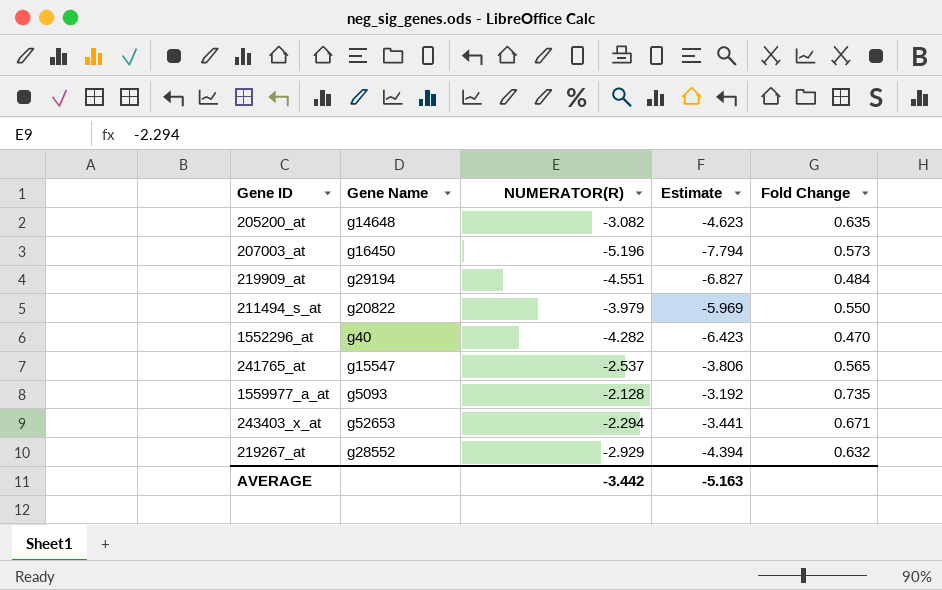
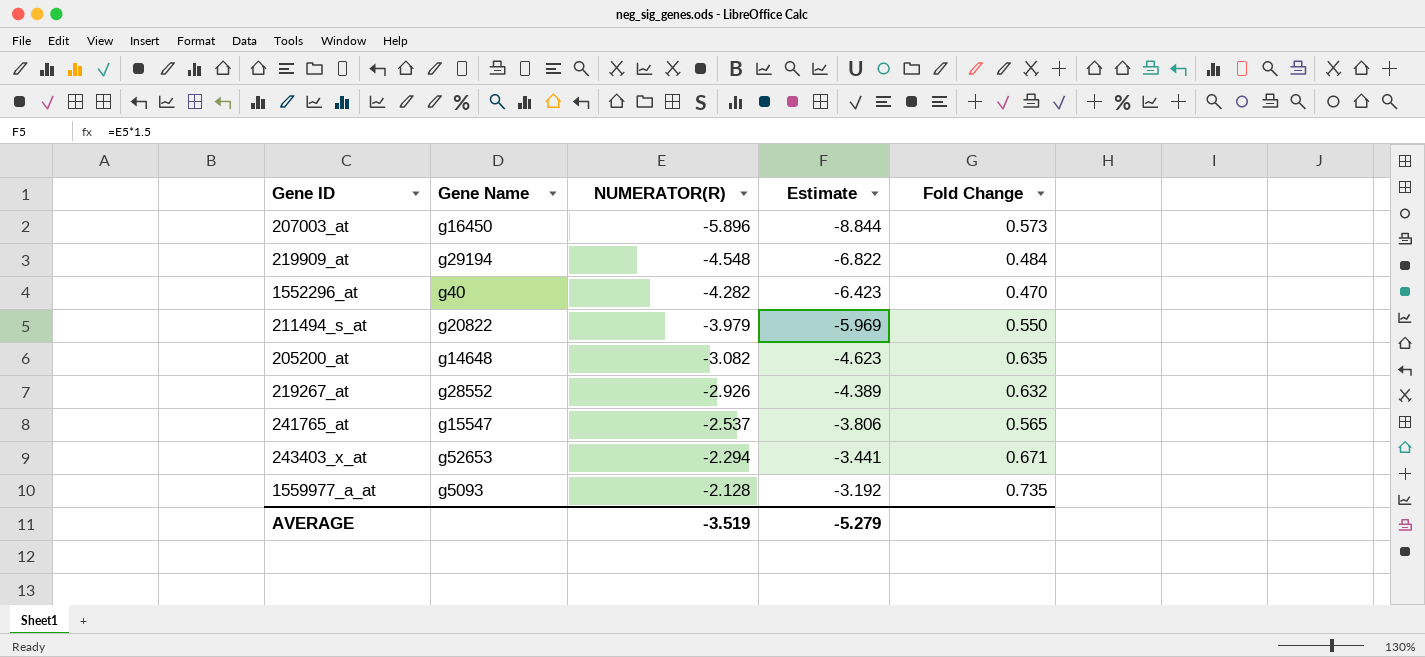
row order: none -> NUMERATOR(R) ascending
207003_at | NUMERATOR(R): -5.196 -> -5.896
207003_at | Estimate: -7.794 -> -8.844
219909_at | NUMERATOR(R): -4.551 -> -4.548
219909_at | Estimate: -6.827 -> -6.822
219267_at | NUMERATOR(R): -2.929 -> -2.926
219267_at | Estimate: -4.394 -> -4.389
AVERAGE | NUMERATOR(R): -3.442 -> -3.519
AVERAGE | Estimate: -5.163 -> -5.279

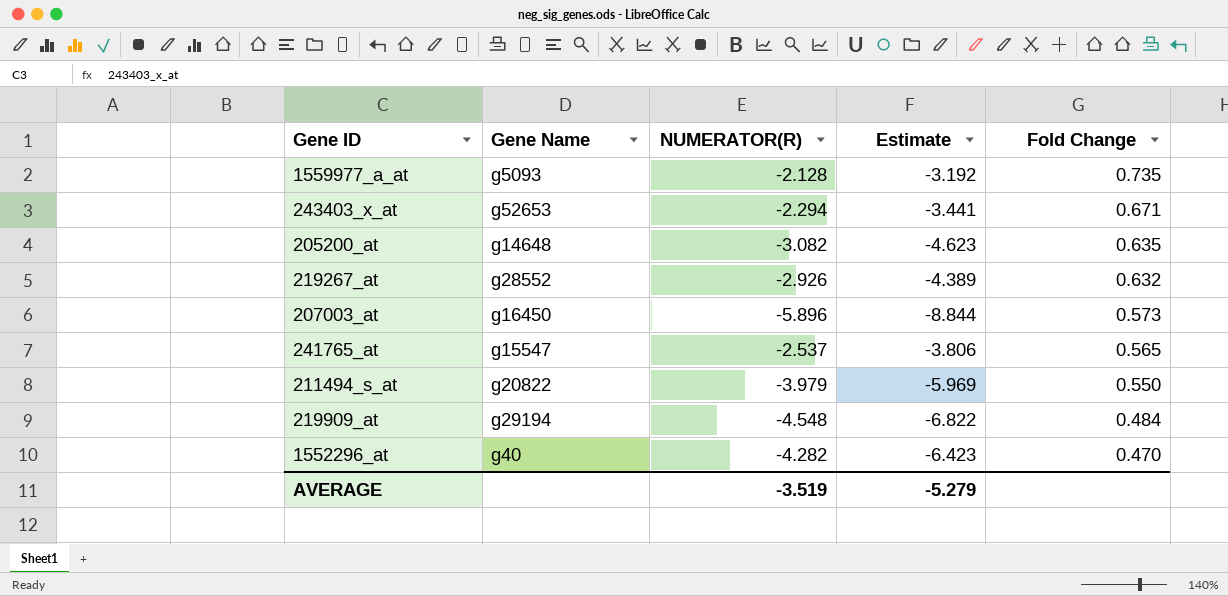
row order: NUMERATOR(R) ascending -> Fold Change descending

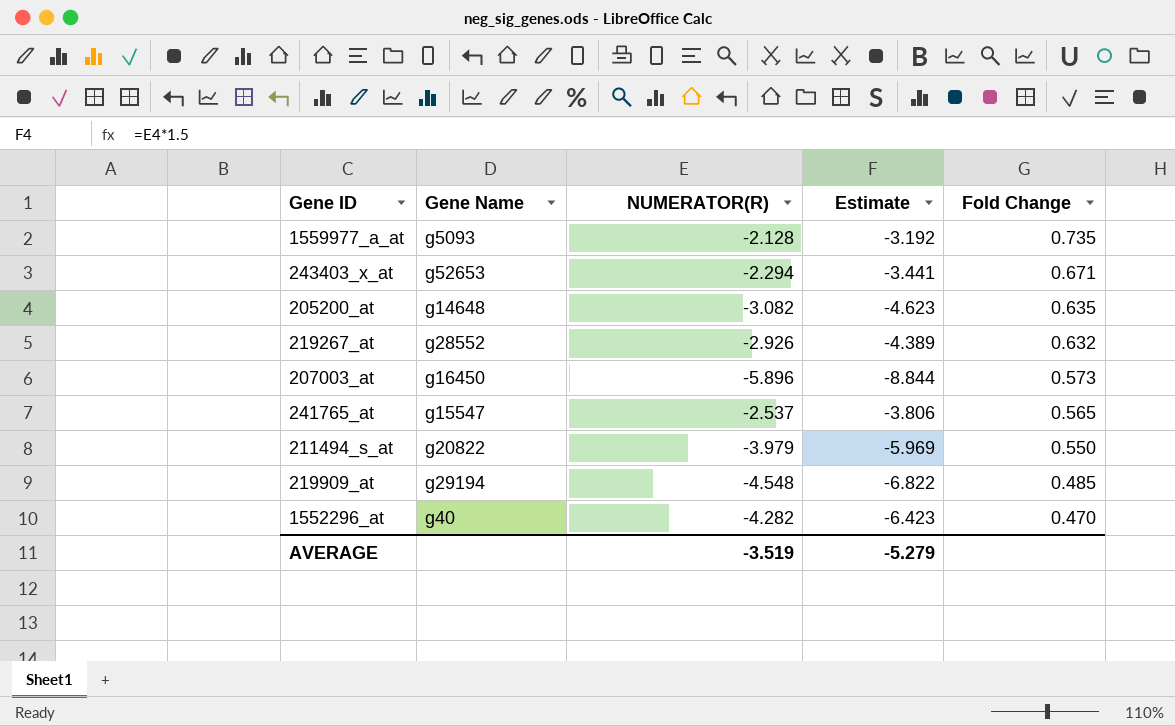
219909_at | Fold Change: 0.484 -> 0.485

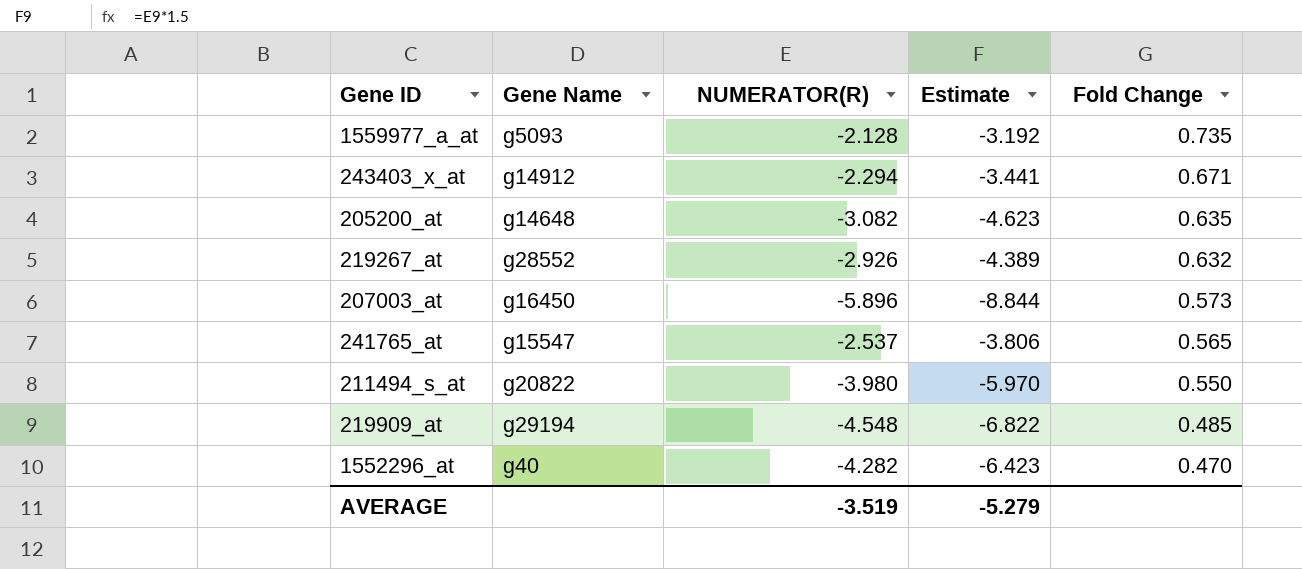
243403_x_at | Gene Name: g52653 -> g14912
211494_s_at | NUMERATOR(R): -3.979 -> -3.980
211494_s_at | Estimate: -5.969 -> -5.970

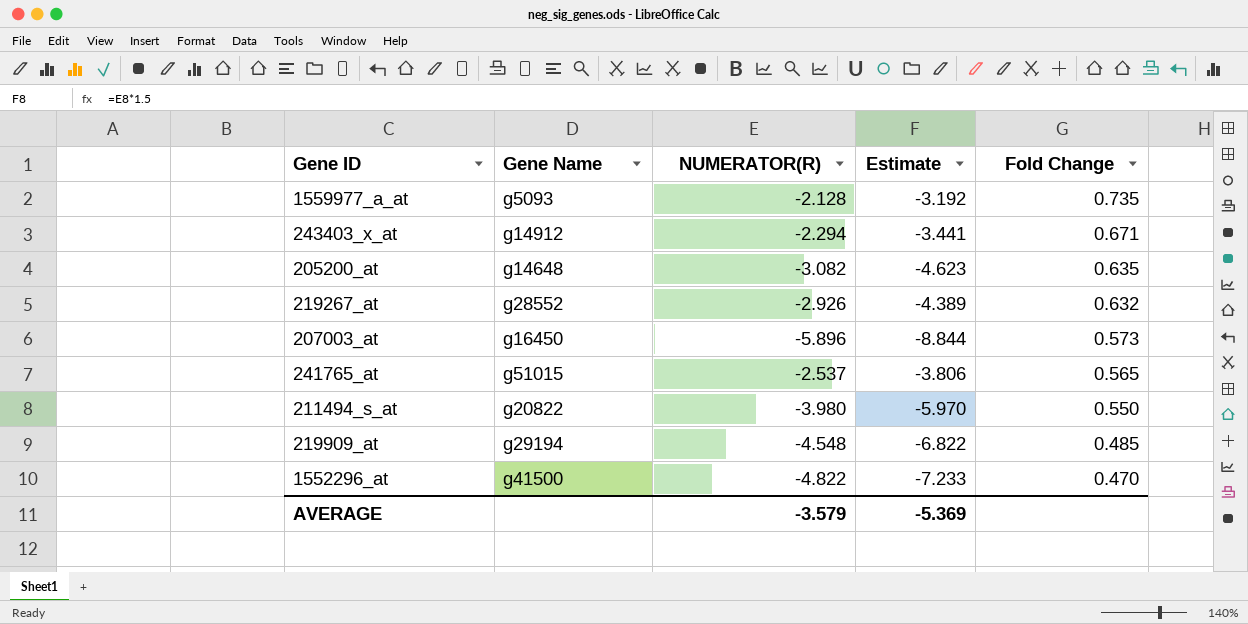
241765_at | Gene Name: g15547 -> g51015
1552296_at | Gene Name: g40 -> g41500
1552296_at | NUMERATOR(R): -4.282 -> -4.822
1552296_at | Estimate: -6.423 -> -7.233
AVERAGE | NUMERATOR(R): -3.519 -> -3.579
AVERAGE | Estimate: -5.279 -> -5.369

* _EXERCISE INSTRUCTIONS_: Go through the material and copy every line in which the word "AVERAGE" occurs.

* _TASK SOLUTION_:
AVERAGE | NUMERATOR(R): -3.442 -> -3.519
AVERAGE | Estimate: -5.163 -> -5.279
AVERAGE | NUMERATOR(R): -3.519 -> -3.579
AVERAGE | Estimate: -5.279 -> -5.369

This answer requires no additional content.